Berlin (dts) - Der Vizechef der FDP-Bundestagsfraktion, Michael Theurer, hat Bundeskanzlerin Angela Merkel (CDU) zum Eingreifen gegen die beschlossene Kassenbon-Pflicht aufgefordert. "Für die FDP fordere ich Kanzlerin Merkel auf, den Bürokratie-Wahnsinn durch die von Bundesfinanzminister Scholz auf ...

Kommentare

(5) Myabi · 14. Dezember 2019
ich lasse mir meistens einen Bon geben, da ich privat meine Finanzen organisiere und etwa 2 Wochen meine Ausgaben in einer Tabelle zusammentrage...wo ich aber keine Bons bekomme, zB Bäcker o.ä, da schreibe ich mir das eben direkt auf
(4) Troll · 14. Dezember 2019
Ich habe auch den Kopf geschüttelt, als ich gehört habe, daß es für Thekenverkäufte eine Bonpflicht gibt. Klar bei Thekenverkäufen kann man mal schnell was unter der Hand verkaufen ohne Stuer abzuführen. Aber da muß es doch eine andere Lösung geben. Vielleicht eine einheitliche bundesweit verpflichtende Kassenapp, so daß man man nur eine ID nennen muß und dann den Bon elektronisch bekommt. Ausdruck auf Papier ist dann fur für Leute nötig, die kein Smartphone dabei haben.

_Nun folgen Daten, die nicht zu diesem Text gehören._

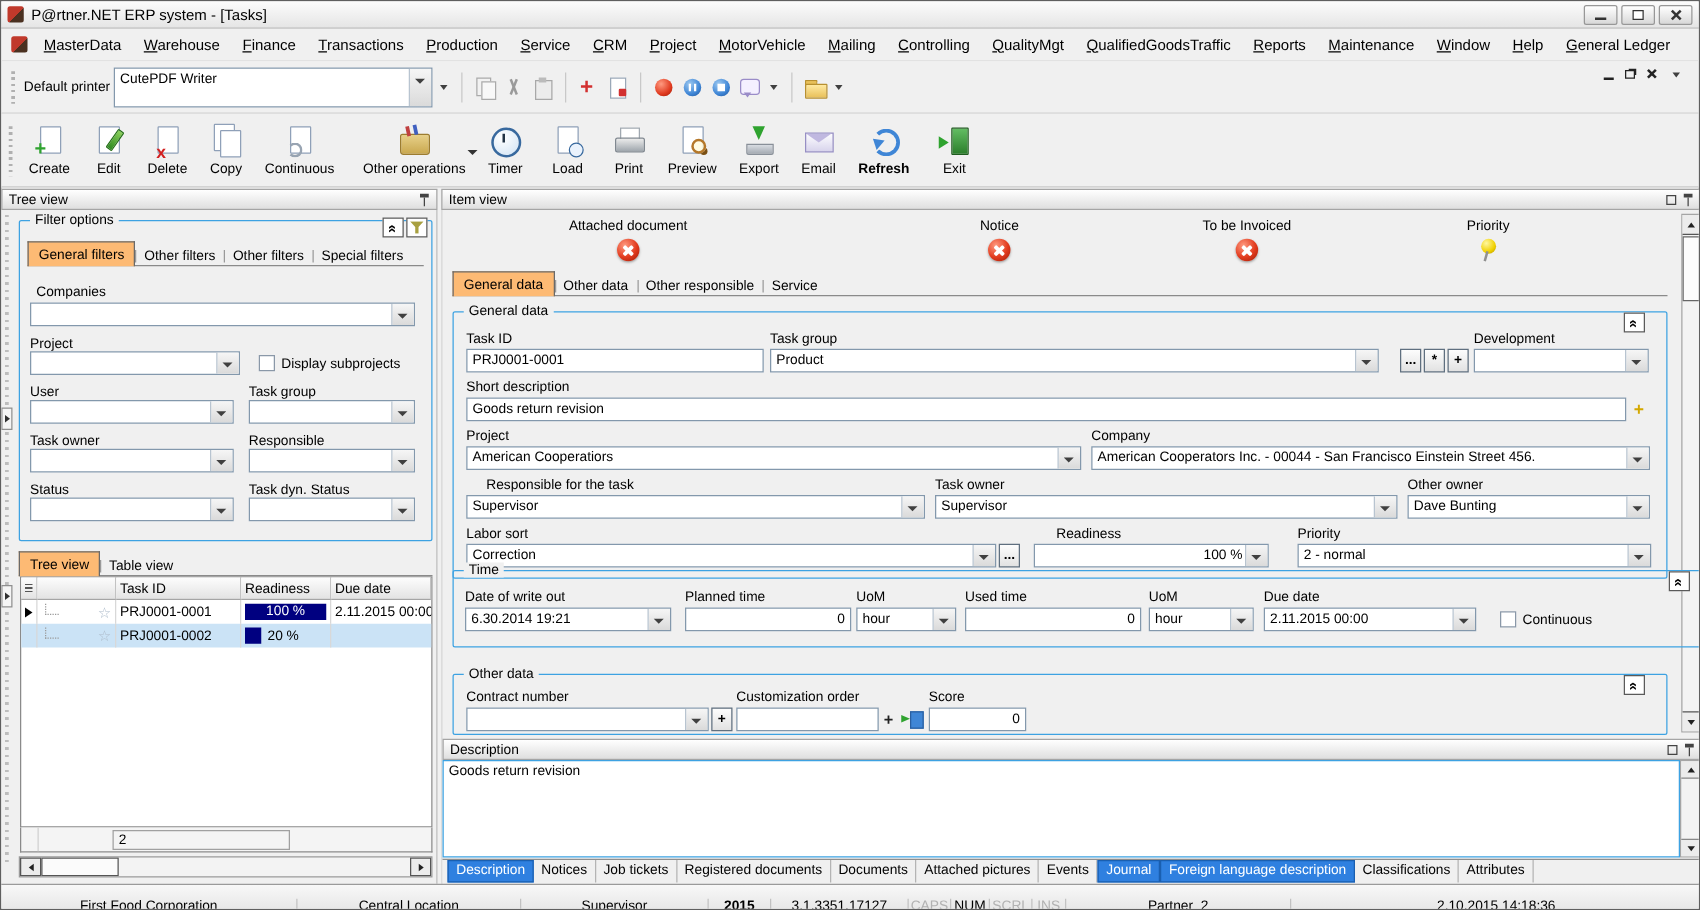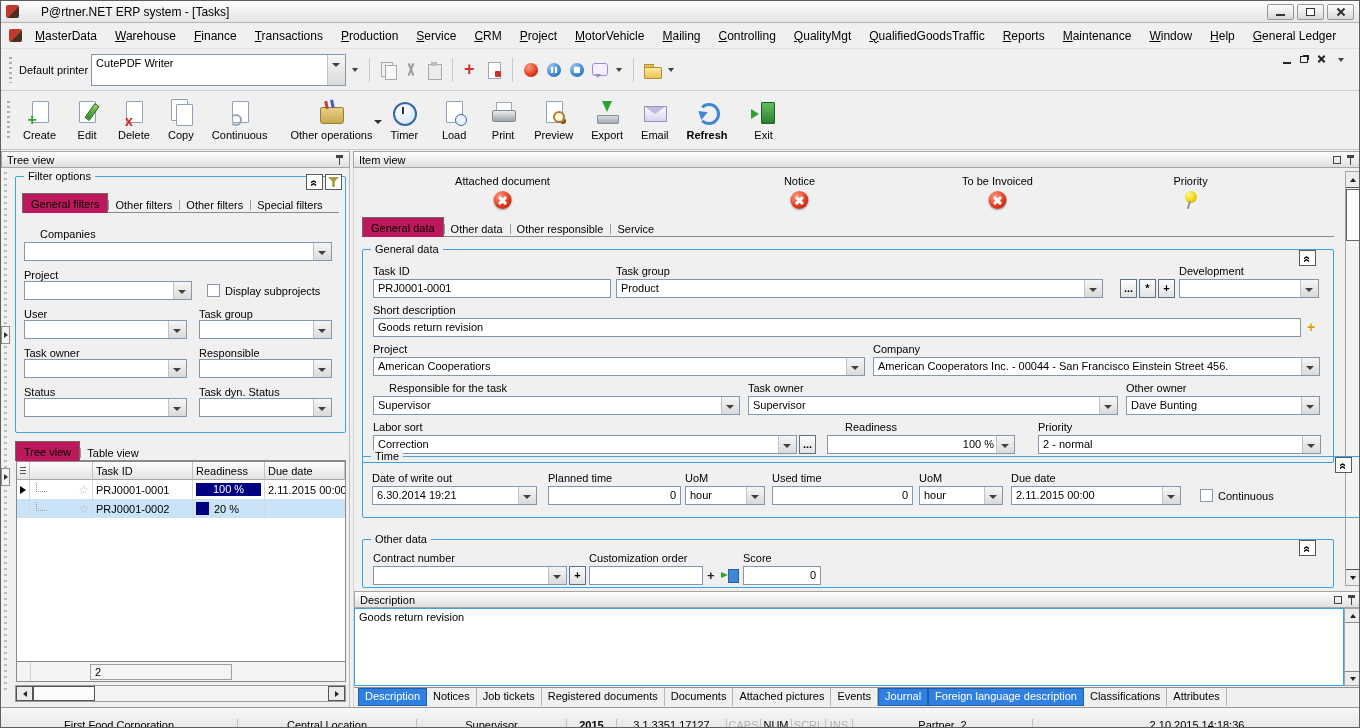--- a/index.html
+++ b/index.html
@@ -7,7 +7,7 @@
 #app{position:relative;width:1360px;height:728px;background:#f0f0f0;font-size:11px;color:#000;border:1px solid #5f5f5f;overflow:hidden}
 
 
-.titlebar{position:absolute;left:0;top:0;width:100%;height:22px;background:linear-gradient(#fcfcfc,#e5e5e5);border-bottom:1px solid #b5b5b5;display:flex;align-items:center;gap:22px;padding:0 5px;font-size:12px}
+.titlebar{position:absolute;left:0;top:0;width:100%;height:22px;background:linear-gradient(#fcfcfc,#e5e5e5);border-bottom:1px solid #b5b5b5;display:flex;align-items:center;gap:6px;padding:0 5px;font-size:12px}
 .appicon{width:13px;height:13px;border-radius:2px;background:linear-gradient(135deg,#c0392b 0 55%,#4a3020 55% 100%);flex:0 0 auto}
 .winbtns{margin-left:auto;display:flex;gap:3px}
 .winbtn{width:27px;height:16px;border:1px solid #979797;border-radius:2px;background:linear-gradient(#ffffff,#d8d8d8);display:flex;align-items:center;justify-content:center;position:relative}

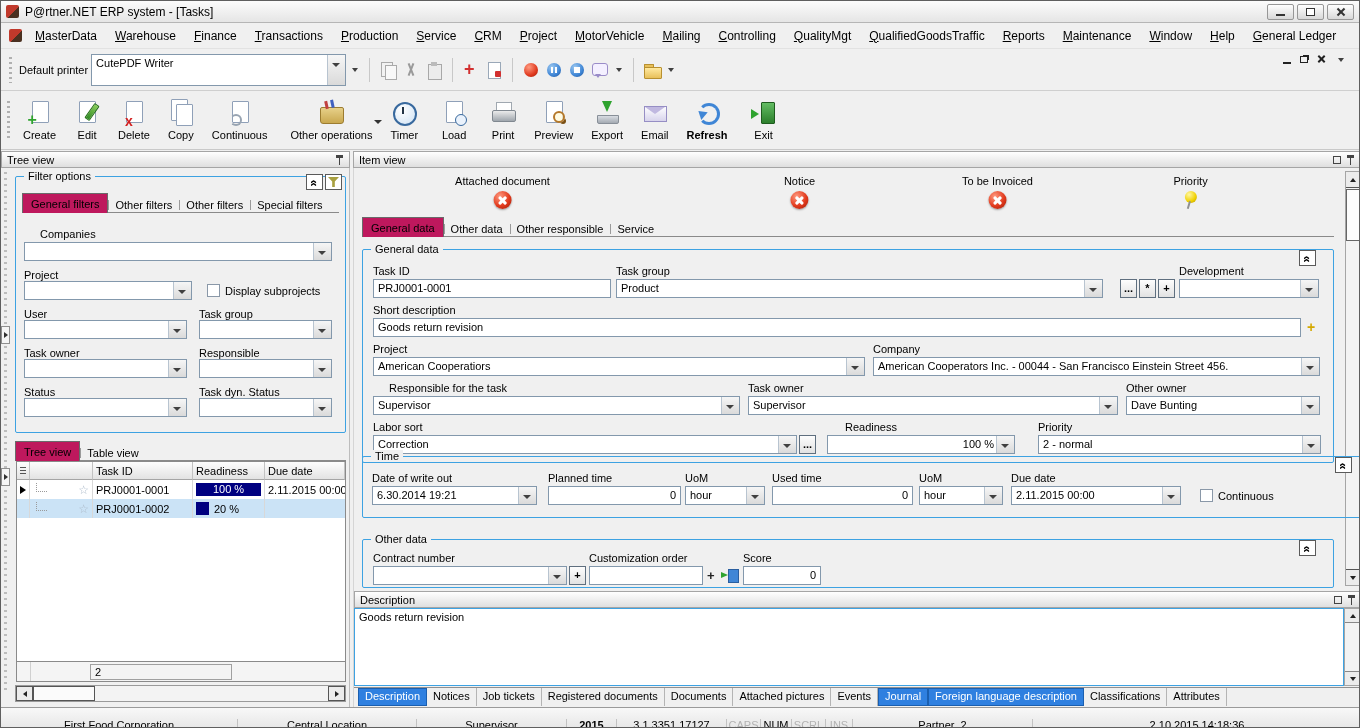--- a/index.html
+++ b/index.html
@@ -117,7 +117,7 @@
 .tabs::after{content:"";position:absolute;left:0;right:0;bottom:0;height:1px;background:#8a8a8a}
 .tab{padding:3px 7px 2px;position:relative;white-space:nowrap;cursor:default}
 .tab+.tab::before{content:"";position:absolute;left:0;top:4px;bottom:3px;width:1px;background:#9a9a9a}
-.tab.active{background:#be185d;border:1px solid #6a6a6a;border-bottom:none;z-index:2;padding:4px 8px 3px}
+.tab.active{background:#fdba74;border:1px solid #6a6a6a;border-bottom:none;z-index:2;padding:4px 8px 3px}
 .flabel{position:absolute;white-space:nowrap}
 .fcombo{position:absolute;height:19px;font-size:11px}
 .tinput{position:absolute;height:19px;background:#fff;border:1px solid #8398ac;padding:2px 4px;overflow:hidden;white-space:nowrap}

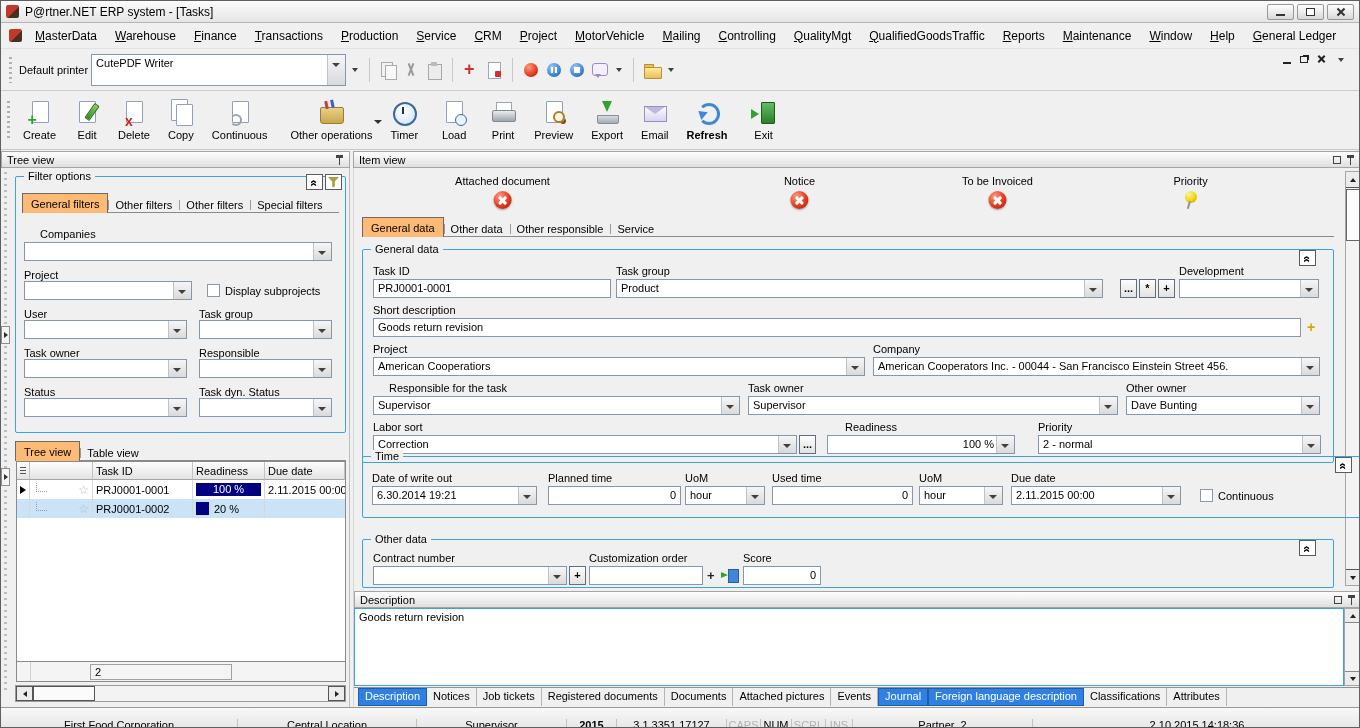--- a/index.html
+++ b/index.html
@@ -373,7 +373,7 @@
           <span class="tab">Special filters</span>
         </div>
 
-      <span class="flabel" style="left:24px;top:51px">Companies</span>
+      <span class="flabel" style="left:13px;top:51px">Companies</span>
       <span class="combo fcombo" style="left:8px;top:65px;width:308px"></span>
 
       <span class="flabel" style="left:8px;top:92px">Project</span>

(3) UweGernsheim · 14. Dezember 2019
letztendlich geht es bei dem Streit darum, ein paar schwarze Schafe unter den Unternehmern zu finden, die auch mit Kossenbonpflicht ihre Wege finden werden. Dazu wird dann halt jeder Unternehmer "bestraft" und gleichzeitig die Umwelt mit Sondermüll, denn die Bons sind kein normales Papier, belastet. – Wär mal interessant zu wissen, wieviel mehr Steuern durch die Bonpflicht reinkommen und wieviele der Verwaltungsaufwand und die Entsorgungskosten dagegenstehen (aber die trägt ja das Unternehmen).
(2) ausiman1 · 14. Dezember 2019
Jeder Bürger sollte dem Scholz einen Bon schicken ohne Briefmarke dann kann er die auswerten wer Sie geschickt hat.